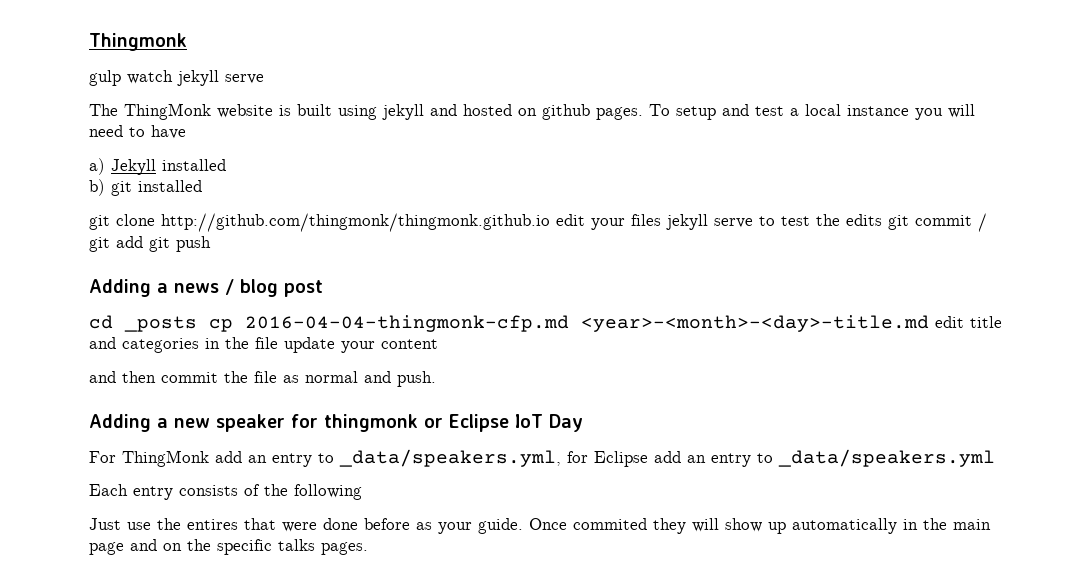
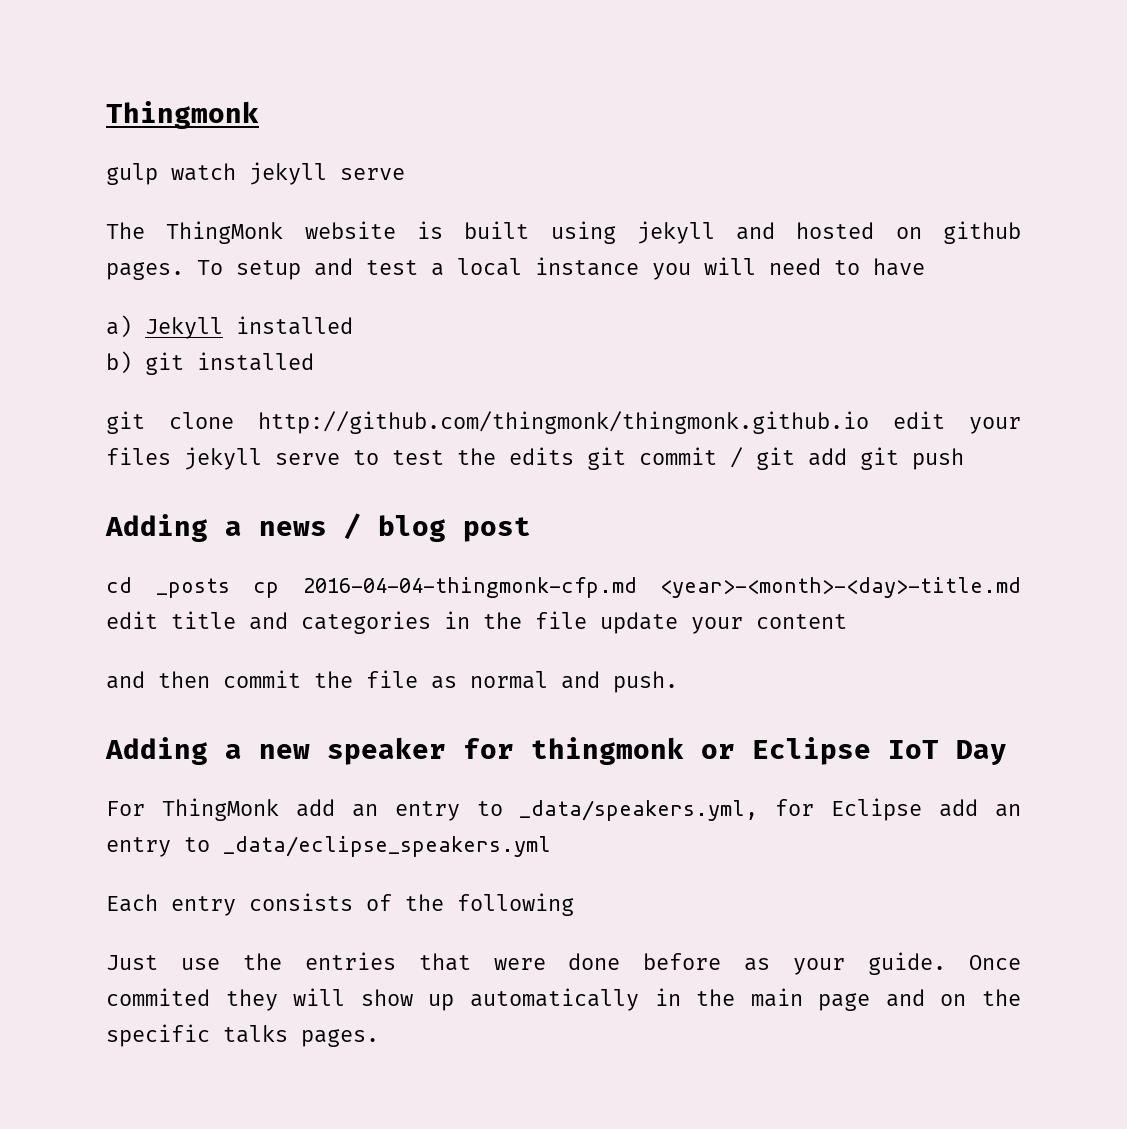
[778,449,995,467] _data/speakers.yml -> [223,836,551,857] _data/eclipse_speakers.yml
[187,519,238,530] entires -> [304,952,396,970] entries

---

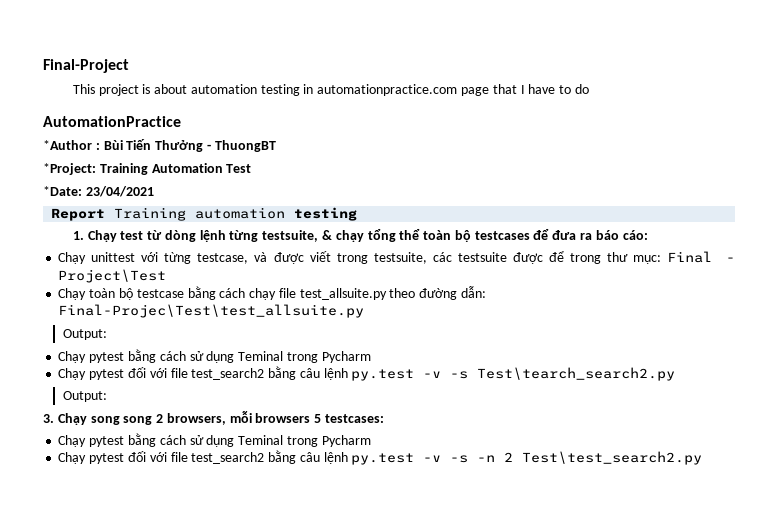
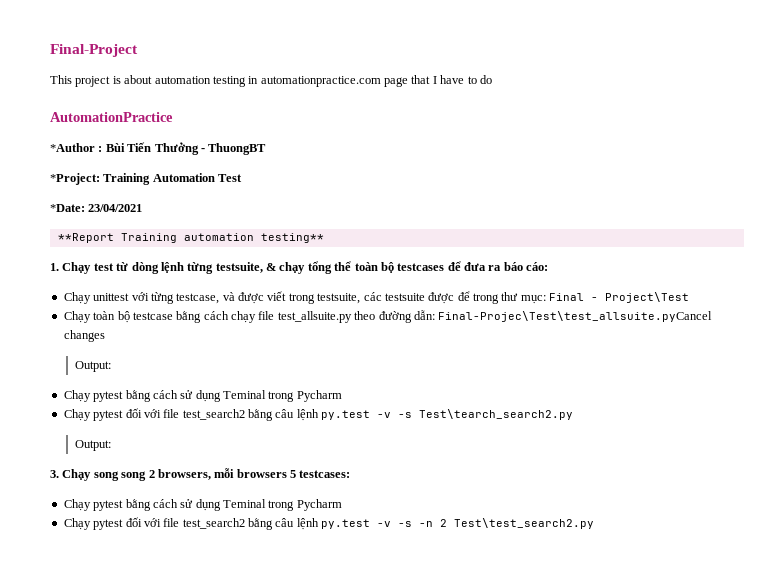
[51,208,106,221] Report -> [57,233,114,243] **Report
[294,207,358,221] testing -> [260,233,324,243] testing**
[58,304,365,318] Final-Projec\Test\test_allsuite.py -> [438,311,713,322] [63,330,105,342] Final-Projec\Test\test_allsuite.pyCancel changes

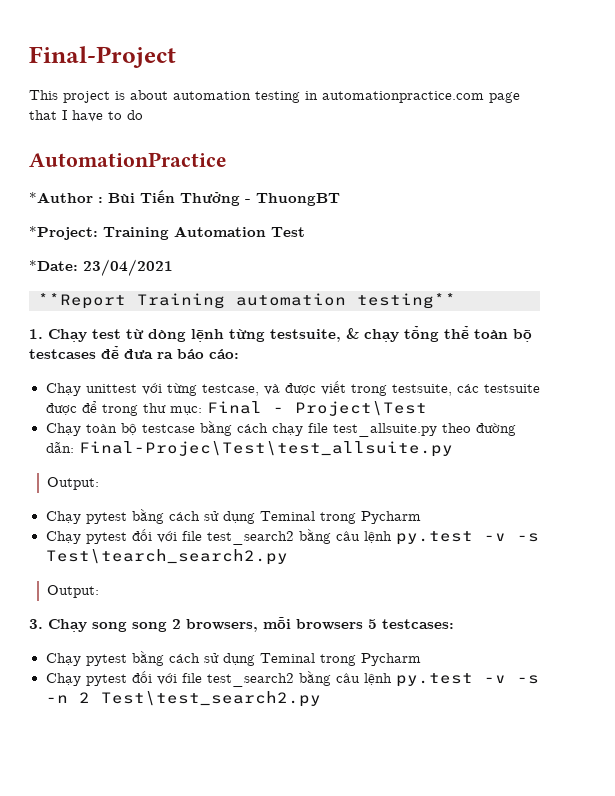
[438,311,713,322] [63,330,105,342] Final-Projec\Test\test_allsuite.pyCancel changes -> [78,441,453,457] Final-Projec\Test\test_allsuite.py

→ **Action item**: Copy out, in full, each line above that has the word "Final" in it.

→ **Reply**:
[58,304,365,318] Final-Projec\Test\test_allsuite.py -> [438,311,713,322] [63,330,105,342] Final-Projec\Test\test_allsuite.pyCancel changes
[438,311,713,322] [63,330,105,342] Final-Projec\Test\test_allsuite.pyCancel changes -> [78,441,453,457] Final-Projec\Test\test_allsuite.py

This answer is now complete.